Starting tomorrow, I'll be coming out of retirement and returning to the classroom. Tomorrow morning, I start teaching high school English again, for the first time in a little over three years.
Those of you who have read my blog for a long time know that I have had an on-again/off-again relationship with teaching. I was pretty sure that I left the profession twice, only to come back. My dad says that I have the heart of a teacher and that it's what I'm really supposed to be doing. (Personally, I hope that a second career as a librarian is somewhere down the road for me, or I've wasted a lot of time and money on grad classes....)
It didn't really make sense to our family to rock the boat with my profession when so many other things in our lives were changing. After my last teaching job, I got pregnant with Liam. And then I started grad school. And then Ben left corporate America, and our family moved to camp. And then I got pregnant with Aiden. And then I was on bedrest. And then Aiden arrived and we had to figure out this whole "family of six" thing.
But now..... Aiden is 6 months old. Ben is settled into his job. Our girls are settled into their schools. We are settled into our new community. And we took a long, hard look at our finances and realized that a return to teaching was probably in the cards for my future.
We did NOT expect it to happen this quickly. But a good friend of mine (whose husband also works at camp) knew our situation, and when a job teaching English at the school where she teaches opened up suddenly at semester, she let me know right away. I figured it couldn't hurt to turn in an application, so I did.
And then I prayed. Fervently. A lot.
Not necessarily to get the job, but for God's will to be done and for me to accept whatever path He wanted me to take.
And then the interview went beautifully and they offered me the job.
And they offered to pay for both my masters hours AND my experience--which is kind of unheard of in the teaching market today (at least in my experience).

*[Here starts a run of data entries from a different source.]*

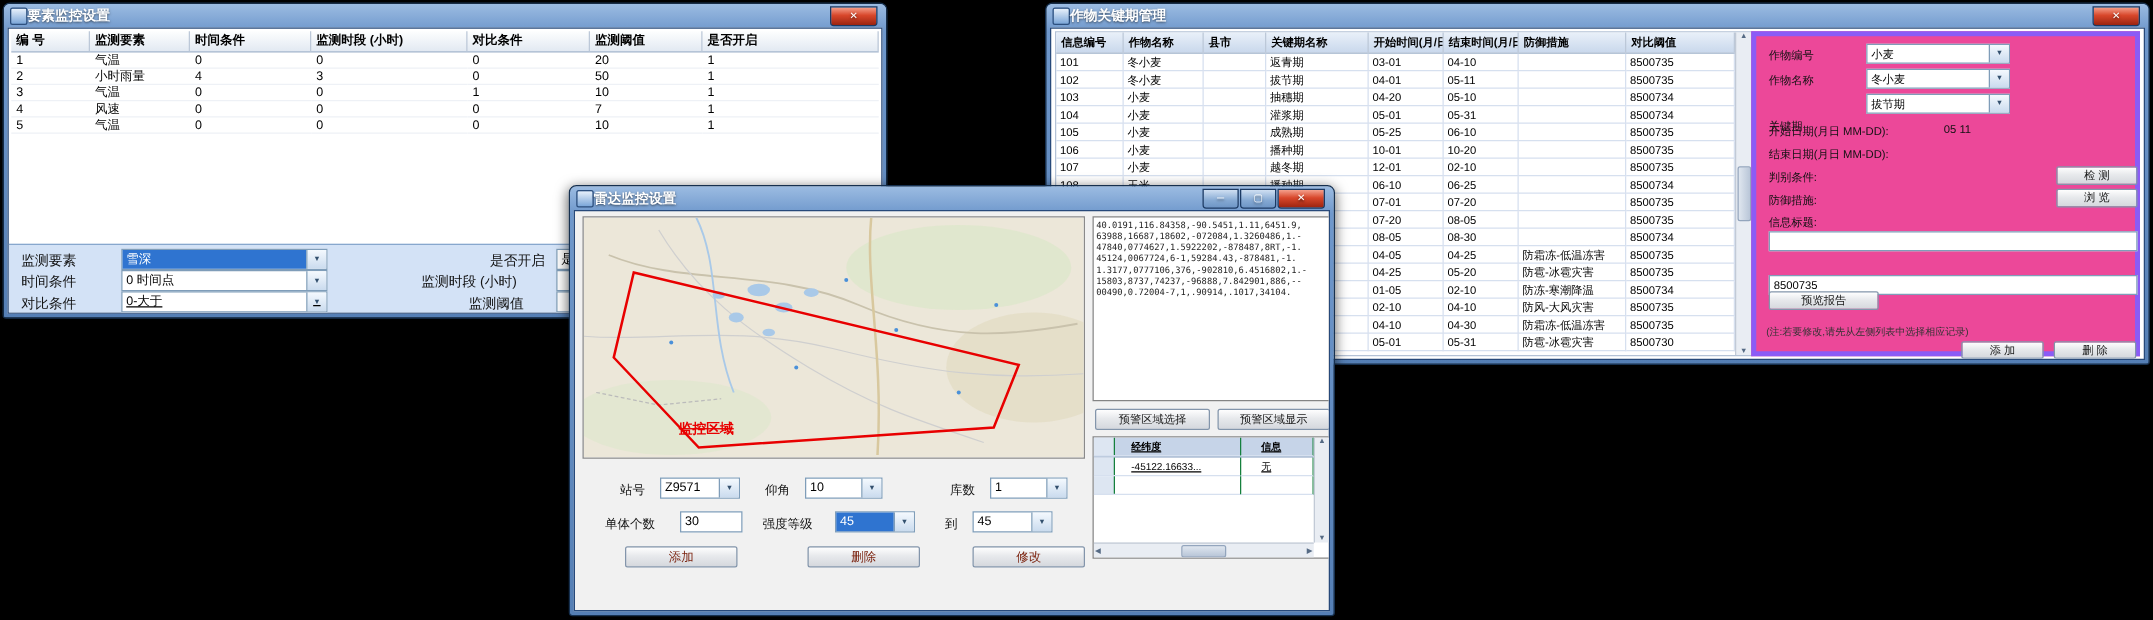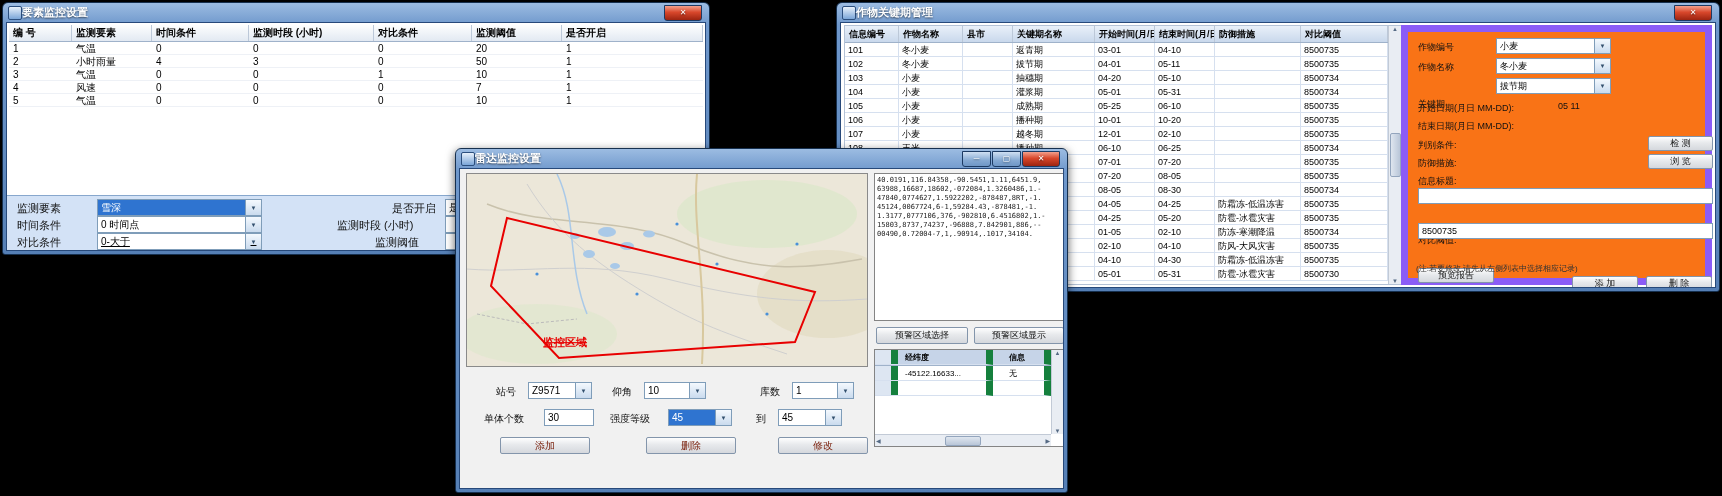"作物编号" #w3 .panel { background: #f97316 -> #ec4899; border: 7px solid #8b5cf6 -> 4px solid #8b5cf6 }
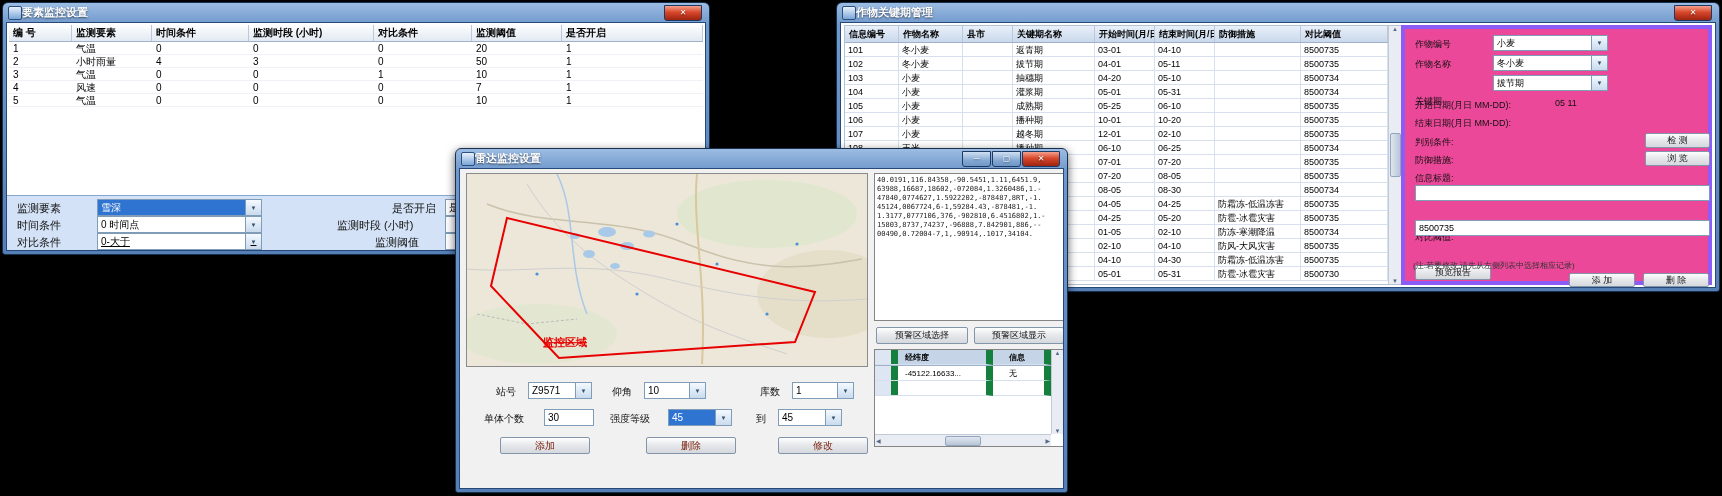"预览报告" div.btn { margin-top: 32px -> none; width: 76px -> 88px }
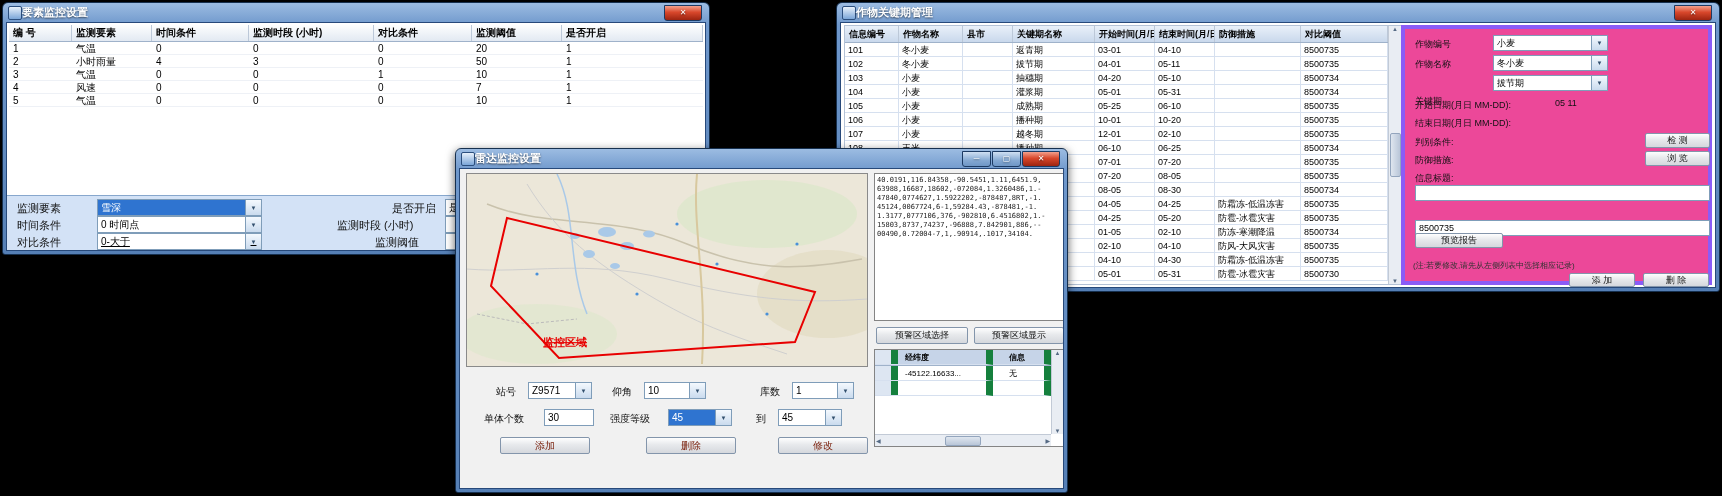"经纬度" .g2row .cell { border-right: 7px solid #15803d -> 1px solid #15803d; text-decoration: none -> underline }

So I conditionally accepted, assuming that I could find childcare that I felt comfortable with. A local friend gave me three names as suggestions for childcare. I wasn't holding out a lot of hope, since I was looking for someone to take on my four kids (Liam and Aiden every day, Shay after preschool, and Bryn after school) with less than a week's notice... and also hoping that the same person could take Molly, who I've been babysitting since she was 8 weeks old (she's now 14 months). Really, I thought, who could possibly agree to take on 5 additional kids with less than a week's notice?
And the first two women I interviewed both offered to take the kids (though both had some stipulations to their schedules that would have been a bit tricky to work out). And then I interviewed the third woman.... and loved her. And Christine (Molly's mom) loved her too. And we wholeheartedly agreed to offer her the job. And she was thrilled to accept.
So the major worries that I had (money and childcare) were removed before they became an issue--which I am taking to mean that the Big Guy is 100% on board with this.
That's not to say that I am completely worry-free. Truth be told, I have no idea how I'm going to juggle working full-time, taking a grad class, being a Girl Scout leader (in cookie season), and raising four kids. But I trust that God has a plan for my life, and I'm just trying to follow obediently.
So please say some prayers for me over the next few days and weeks, friends. Liam and Aiden have never been in childcare. Shay doesn't remember when she was (since she was only 1 then). And even when I worked before, our wonderful sitters watched the kids at my house, so this will be the first experience for all of them with going somewhere else to be watched. They're actually all really excited about it right now, and I just hope that feeling persists as we get into our new routine.
And now I'm off to bed. Because I have a big, big, big day tomorrow!